David Beckmann: In early 2025, the Trump administration abruptly dismantled USAID. The end of health and emergency food assistance resulted in more than half a million deaths that year. The President’s so-called “big, beautiful bill” cut $1.2 trillion from domestic food and health assistance. If the 370,000 churches in the country were to try to make up for that, each would have to give an extra $250,000 a year to people in need for the next 10 years. I don’t know of any church that could do that.

Mass deportation has also made many hard-working families poorer. The President’s policies on environment, technology, trade, and now war are also increasing poverty.

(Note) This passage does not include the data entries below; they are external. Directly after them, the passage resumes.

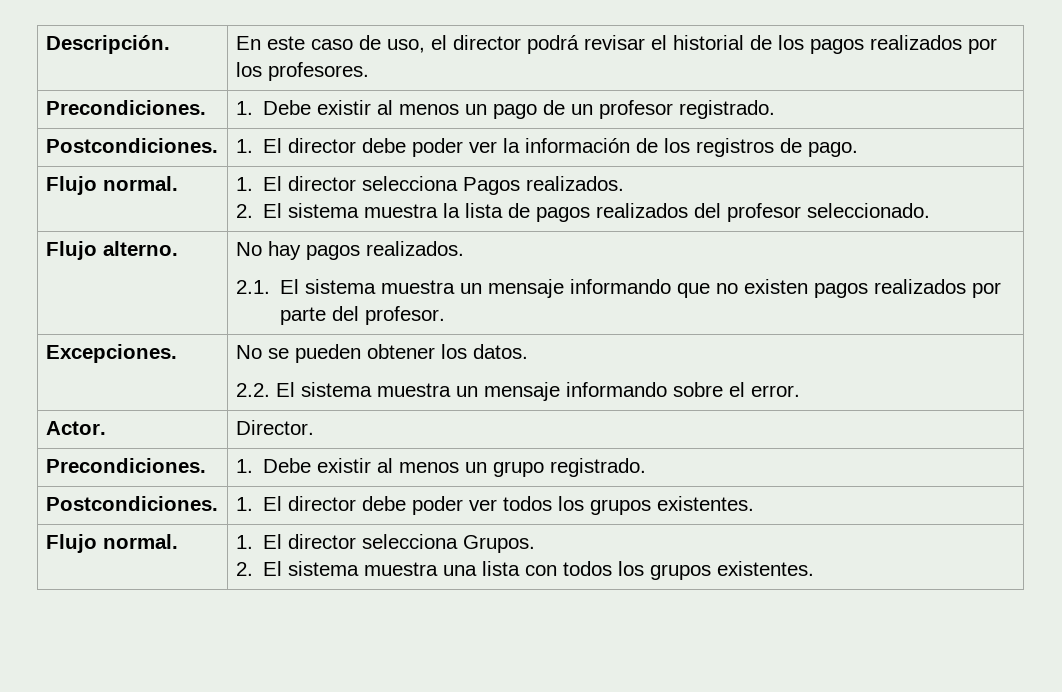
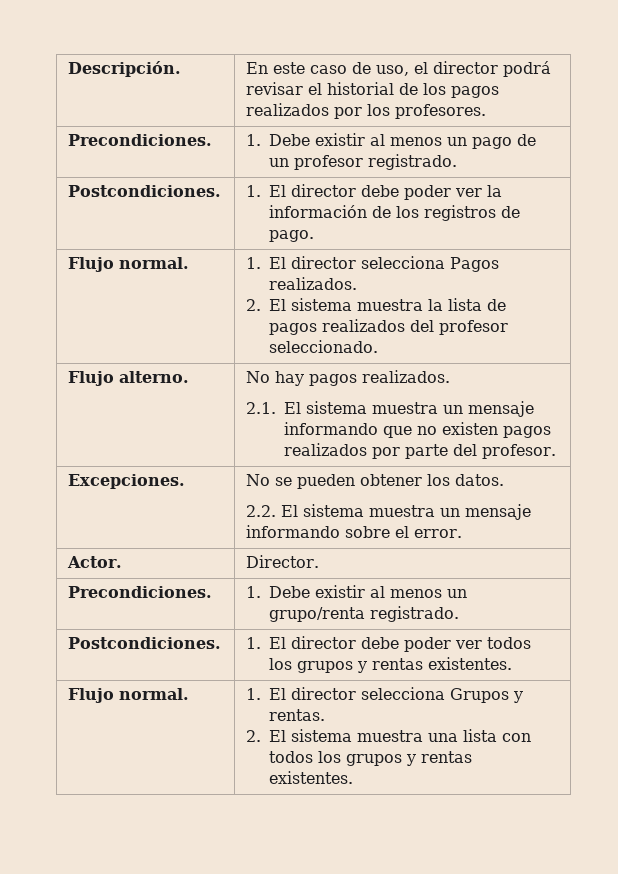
- Precondiciones. | 1. Debe existir al menos un grupo registrado.
+ Precondiciones. | 1. Debe existir al menos un grupo/renta registrado.
- Postcondiciones. | 1. El director debe poder ver todos los grupos existentes.
+ Postcondiciones. | 1. El director debe poder ver todos los grupos y rentas existentes.
- Flujo normal. | 1. El director selecciona Grupos.
- 2. El sistema muestra una lista con todos los grupos existentes.
+ Flujo normal. | 1. El director selecciona Grupos y rentas.
+ 2. El sistema muestra una lista con todos los grupos y rentas existentes.

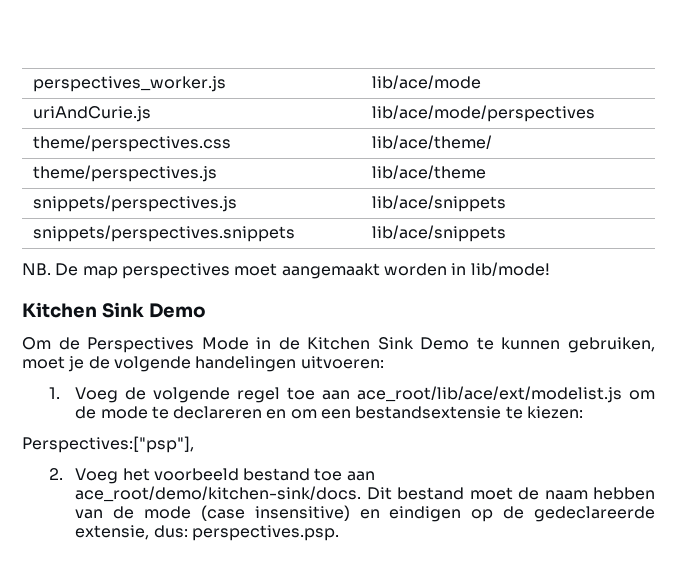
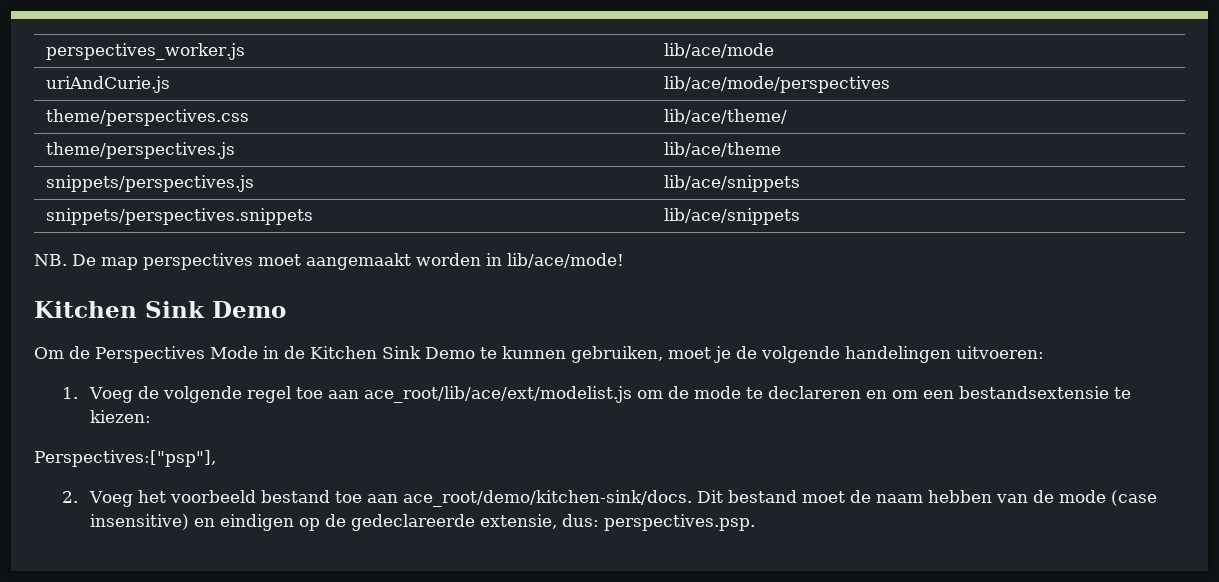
- NB. De map perspectives moet aangemaakt worden in lib/mode!
+ NB. De map perspectives moet aangemaakt worden in lib/ace/mode!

The second Trump administration has reversed decades of progress against poverty in our country and around the world. Yet we know how to reduce poverty. I’ve been working to reduce poverty for 50 years—in rural Bangladesh, at the World Bank, and then leading faith-based advocacy with Congress. I’ve written this book to strengthen what I call the “poverty abolition movement,” and to share effective ways to get progress against poverty going again.

PBC: What is one unanswered question you encountered as you wrote the book that you are most interested in answering now?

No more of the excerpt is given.